REPUBLIKA.CO.ID, MALANG -- Ketua Pusat Layanan dan Disabilitas (PLSD) Universitas Brawijaya (Unibraw), Fadilah Putra, mengemukakan bahwa sekitar 26 juta penyandang difabel di Indonesia merasa tersisihkan. Hal ini karena mereka tidak mendapatkan akses pendidikan yang layak.
"Sekitar 10 persen dari total jumlah penduduk Indonesia menderita cacat fisik (difabel) dan sekitar 26 juta dari 10 persen ini merasa dikucilkan dan ditindas, bahkan tidak punya kesempatan untuk meraih pendidikan yang layak," kata Fadilah di Malang, Kamis (26/7).
Menurut dia, diskriminasi terhadap penyandang difabel adalah pelanggaran terhadap Hak Asasi Manusia (HAM). Padahal, kata dia, mereka punya hak untuk mendapatkan akses yang sama dengan warga normal lainnya, terutama dalam bidang pendidikan.

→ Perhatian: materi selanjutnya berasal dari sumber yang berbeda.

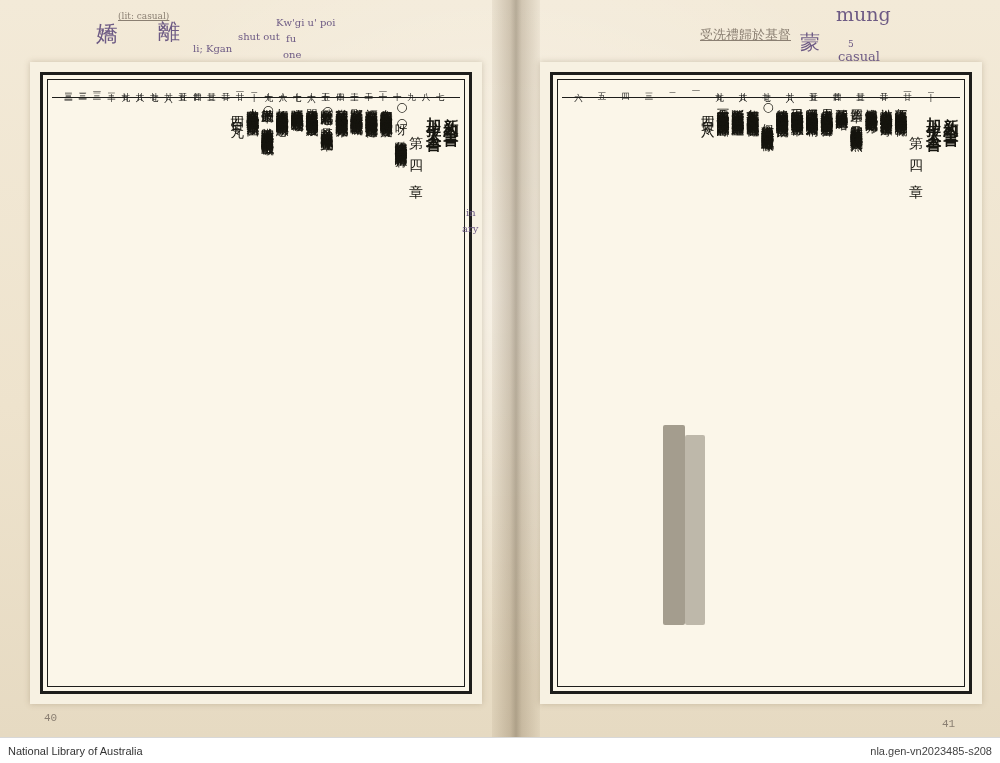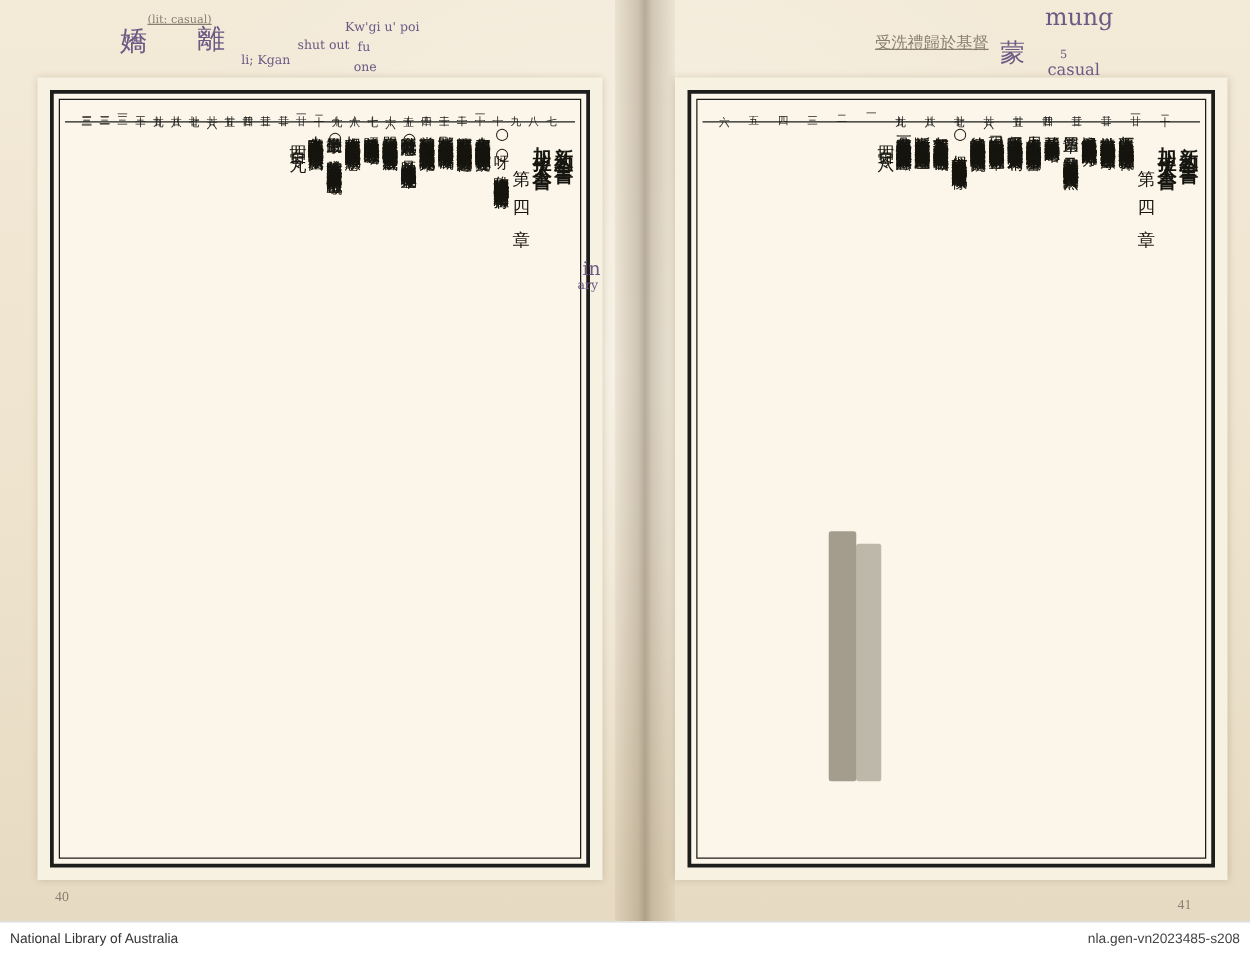--- a/index.html
+++ b/index.html
@@ -142,21 +142,21 @@
   .smudge {
     position: absolute;
     background: rgba(60,50,35,0.45);
     mix-blend-mode: multiply;
     border-radius: 2px;
   }
 
   
   .folio {
     position: absolute;
-    font-family: Liberation Serif, serif;
+    font-family: Liberation Mono, monospace;
     font-size: 11px;
     color: #8a7f72;
   }
 
   
   #footer {
     position: absolute;
     left: 0; bottom: 0;
     width: 1000px; height: 26px;
     background: #ffffff;
@@ -281,21 +281,21 @@
   <div id="annotation-layer">
       <div class="note pencil" style="left: 118px; top: 12px; font-size: 9px;">(lit: casual)</div>
       <div class="note" style="left: 96px; top: 22px; font-size: 22px;">嬌</div>
       <div class="note" style="left: 99px; top: 27px; font-size: 10px;">ciu</div>
       <div class="note" style="left: 158px; top: 20px; font-size: 22px;">離</div>
       <div class="note" style="left: 193px; top: 17px; font-size: 10px; margin-top: 27px;">li; Kgan</div>
       <div class="note" style="left: 210px; top: 32px; font-size: 10px; margin-left: 28px;">shut out</div>
       <div class="note" style="left: 276px; top: 18px; font-size: 10px;">Kw'gi  u'  poi</div>
       <div class="note" style="left: 286px; top: 34px; font-size: 10px;">fu</div>
       <div class="note" style="left: 283px; top: 50px; font-size: 10px;">one</div>
-      <div class="note" style="left: 466px; top: 208px; font-size: 15px;">in</div>
+      <div class="note" style="left: 466px; top: 208px; font-size: 10px;">in</div>
       <div class="note" style="left: 462px; top: 224px; font-size: 10px;">ary</div>
       <div class="note" style="left: 800px; top: 32px; font-size: 20px;">蒙</div>
       <div class="note" style="left: 836px; top: 5px; font-size: 19px;">mung</div>
       <div class="note" style="left: 848px; top: 40px; font-size: 9px;">5</div>
       <div class="note" style="left: 838px; top: 50px; font-size: 13px;">casual</div>
       <div class="note pencil" style="left: 700px; top: 28px; font-size: 13px; text-align: right;">受洗禮歸於基督</div>
     </div>
   <div id="folio-layer">
       <div class="folio" style="left: 44px; top: 712px;">40</div>
       <div class="folio" style="left: 942px; top: 718px;">41</div>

Dari data yang dimiliki PLSD UB, tingkat pendidikan penyandang difabel di Indonesia sebagian besar tidak lulus SD (50 persen), yang lulus SD sebanyak 47 persen, dan yang melanjutkan sekolah hingga jenjang SMA sampai perguiruan tinggi (PT) hanya tiga persen.
Melihat kondisi inilah, tegas Fadilah, Universitas Brawijaya (UB) memberikan kesempatan pendidikan bagi penyandang difabel, meski kuotanya untuk tahun pertama tidak banyak.
Sementara Sekretaris PLSD UB Slamet Thohari mengatakan, fasilitas bagi mahasiswa difabel di UB tidak ada masalah, sebab hampir di seluruh gedung yang ada di areal kampus sudah menyediakan fasilitas bagi penyandang cacat. PLSD UB juga memberikan pendampingan bagi mahasiswa difabel yang membutuhkan. Para pendamping tersebut adalah relawan dari kalangan dosen, mahasiswa, atau masyarakat umum yang bisa berbahasa isyarat.